Элизабет закрывает глаза совсем и мотает головой. Ей не хочется искать ответ. Она слишком любит лошадей, чтобы между ними и вином выбрать последнее. Даже если речь идёт о людях. Даже если речь о ней самой.
— Если ты так любишь старость... — шепчет она и поднимает веки. Мокрые ресницы мёрзнут и глаза немного щиплет, но Элизабет продолжает требовательно смотреть ровно перед собой. — Почему приходишь к детям?

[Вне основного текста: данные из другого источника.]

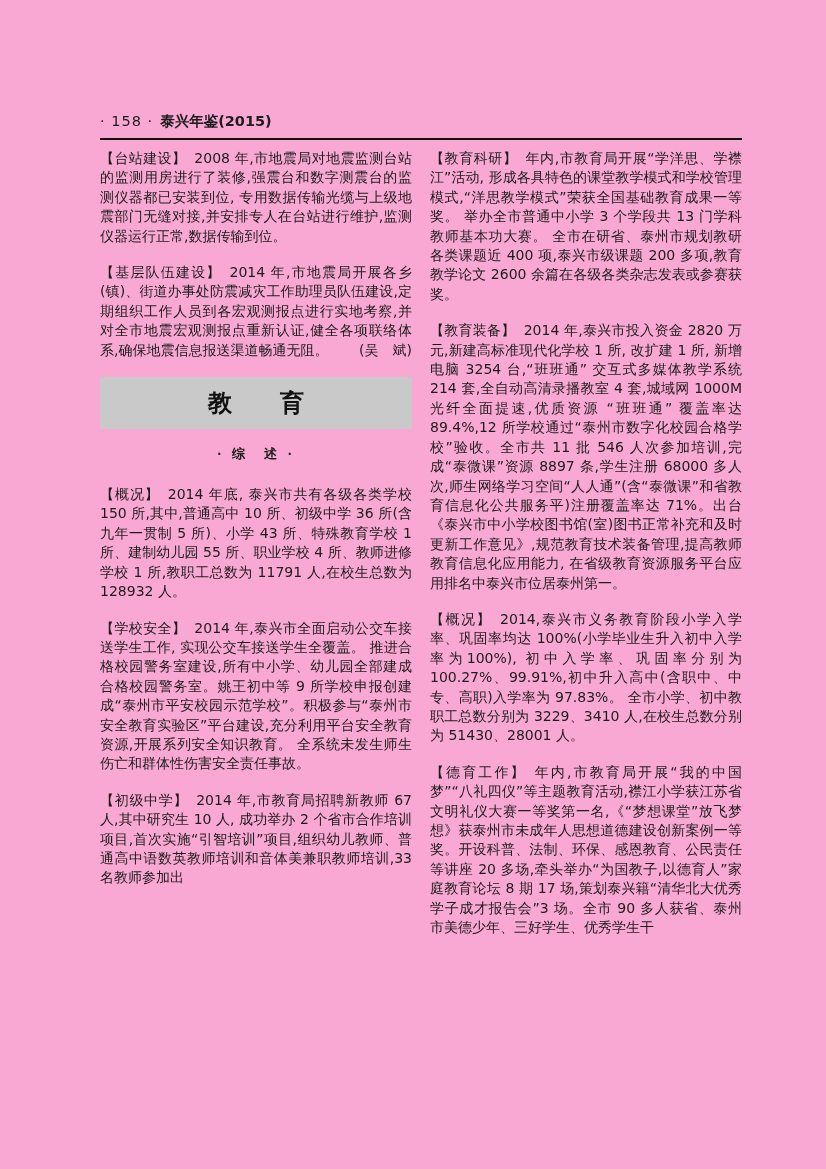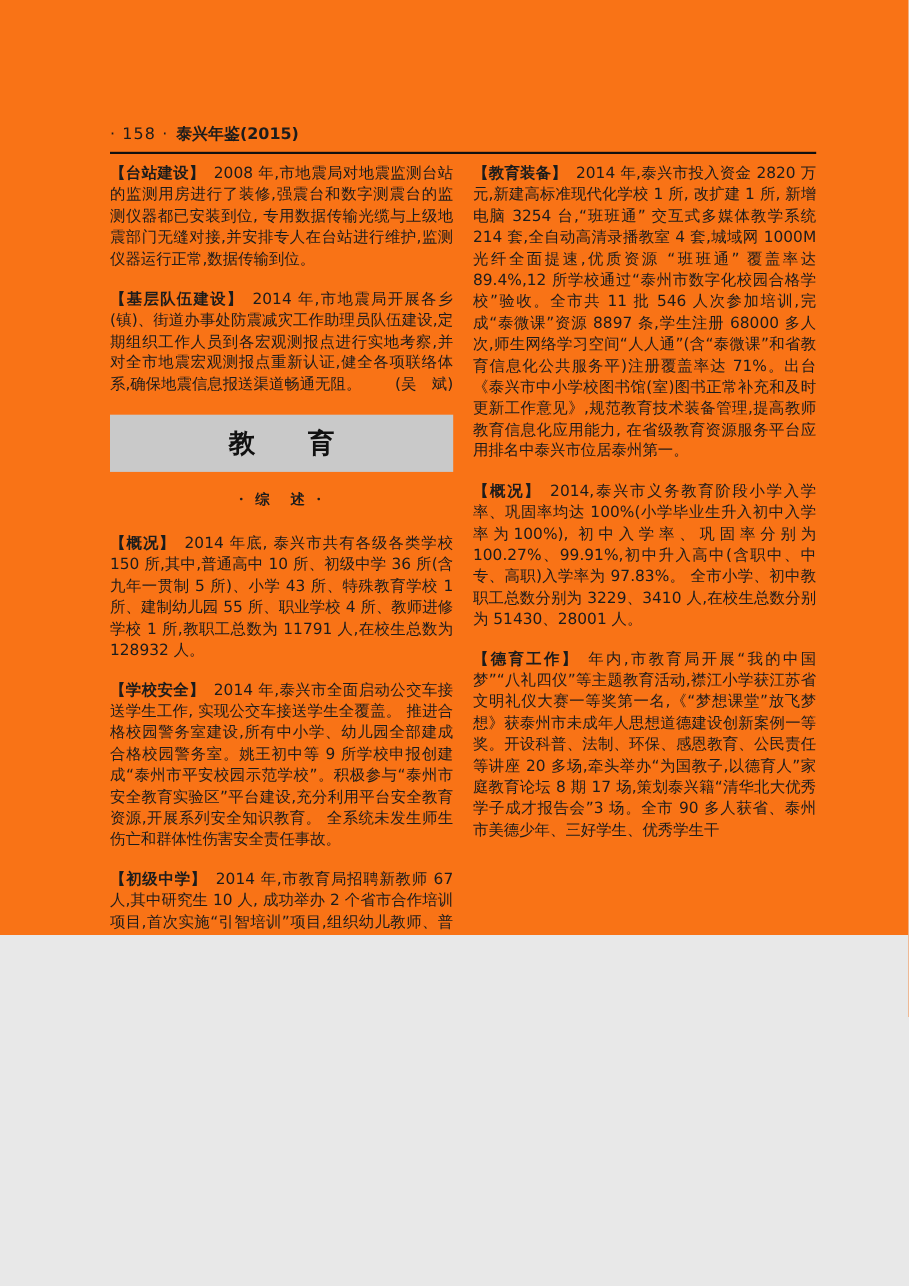"· 158 ·" .page { background: #f97316 -> #f9a8d4; height: 850px -> 1169px }
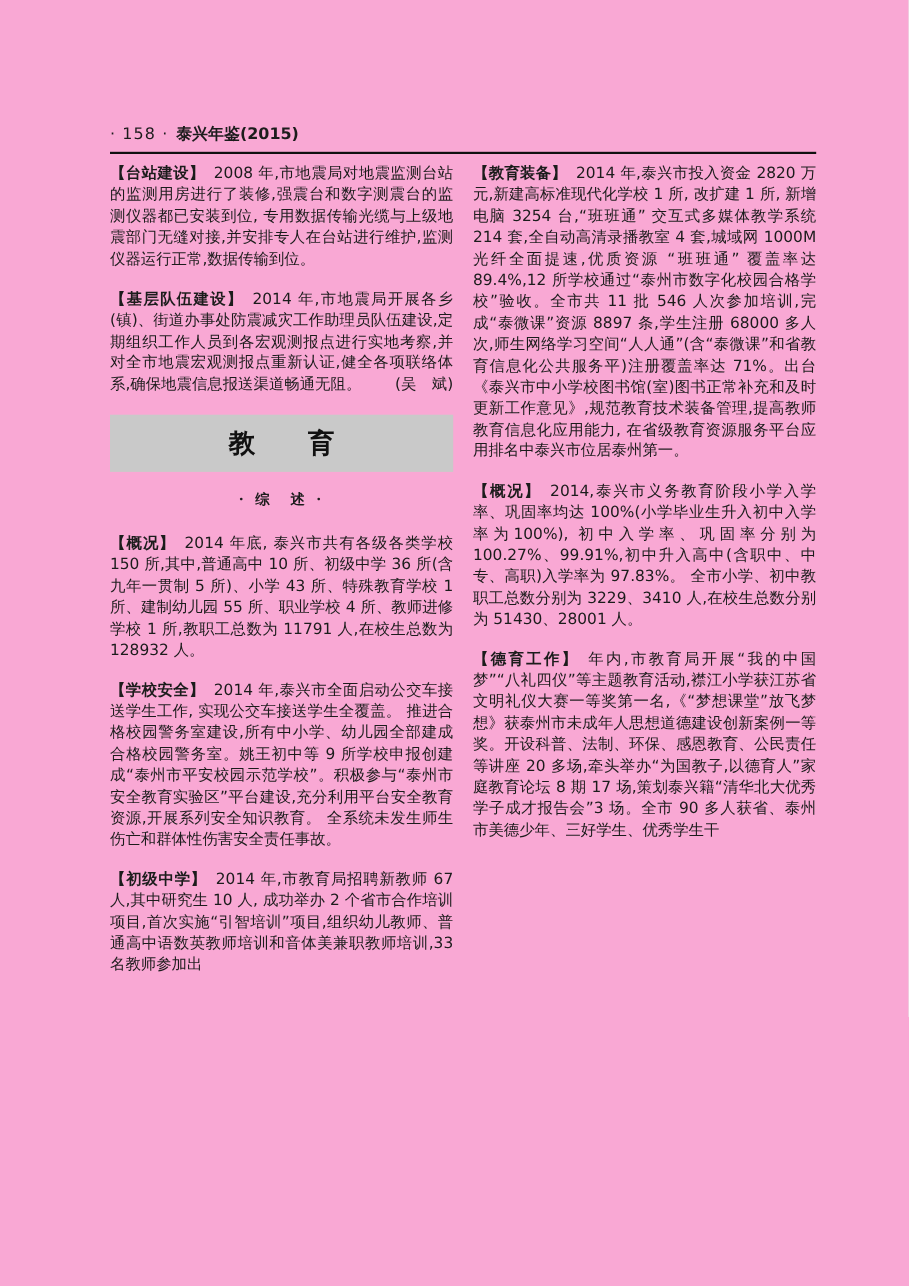"【台站建设】" .plabel { font-weight: bold -> normal }
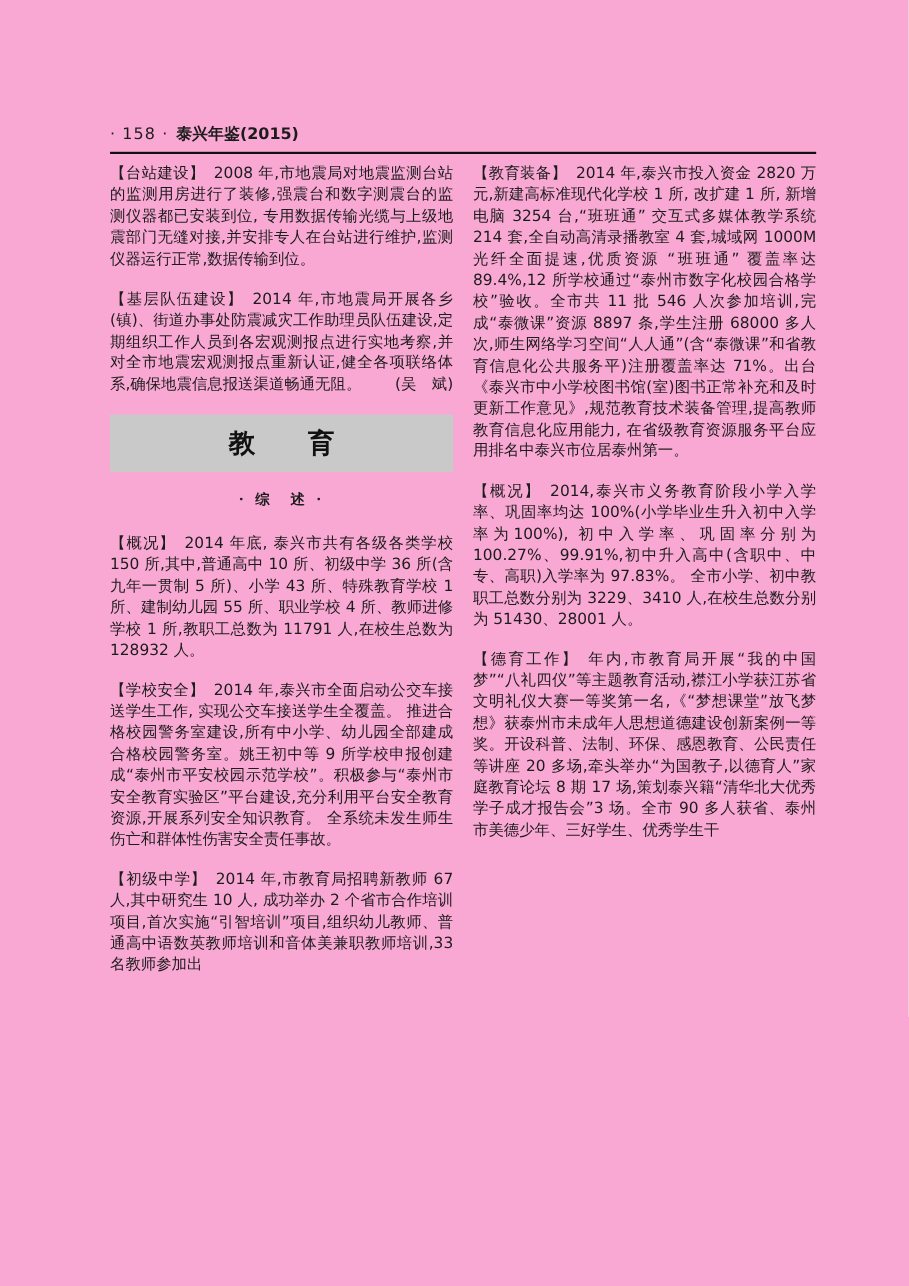"【教育科研】 年内,市教育局开展“学洋思、学襟江”活动," p.para { html: none -> <p> <b>【教育科研】</b><span>年内,市教育局开展“学洋思、学襟江”活动, 形成各具特色的课堂教学模式和学校管理模式,“洋思教学模式”荣获全国基础教育成果一等奖。 举办全市普通中小学 3 个学段共 13 门学科教师基本功大赛。 全市在研省、泰州市规划教研各类课题近 400 项,泰兴市级课题 200 多项,教育教学论文 2600 余篇在各级各类杂志发表或参赛获奖。</span> </p> }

— Я не выбираю, к кому приходить. Об облегчении, которое я приношу, кричать могут в любом возрасте.
От того, как ровно он отвечает, снова хочется улыбнуться. Она не знает, серьёзно ли он. Не знает, может ли он вообще шутить.
— Когда кричала я, ты отказался его мне дать.
Элизабет ждёт, что на этот упрёк последует такой же понятный лишь ему, нечеловеческий ответ, но он молчит. Только проводит вновь по щекам и смотрит, как будто не в глаза даже — на блестящие в свете свеч ресницы.
— Слёзы делают тебя ещё прекраснее, — шепчет он невпопад и, задержавшись лишь ещё мгновение, отпускает её. Элизабет неосознанно тянется следом, но он отступает, быстро, но вместе с тем — невыразимо плавно.
— Я приду, — заверяет он, шаг за шагом удаляясь в темноту, туда, где свечи не достают. Элизабет не слышит даже стука каблуков по паркету. — Когда ты не будешь ждать, но будешь во мне нуждаться. Это время ещё не пришло.
Последние слова эхом звучат в комнате даже тогда, когда в темноте перед ней перестают мерцать даже ледяные глаза. Элизабет медленно поворачивается к зеркалу. Самой красивой женщины империи там нет. Как она ни вглядывается, видит только себя.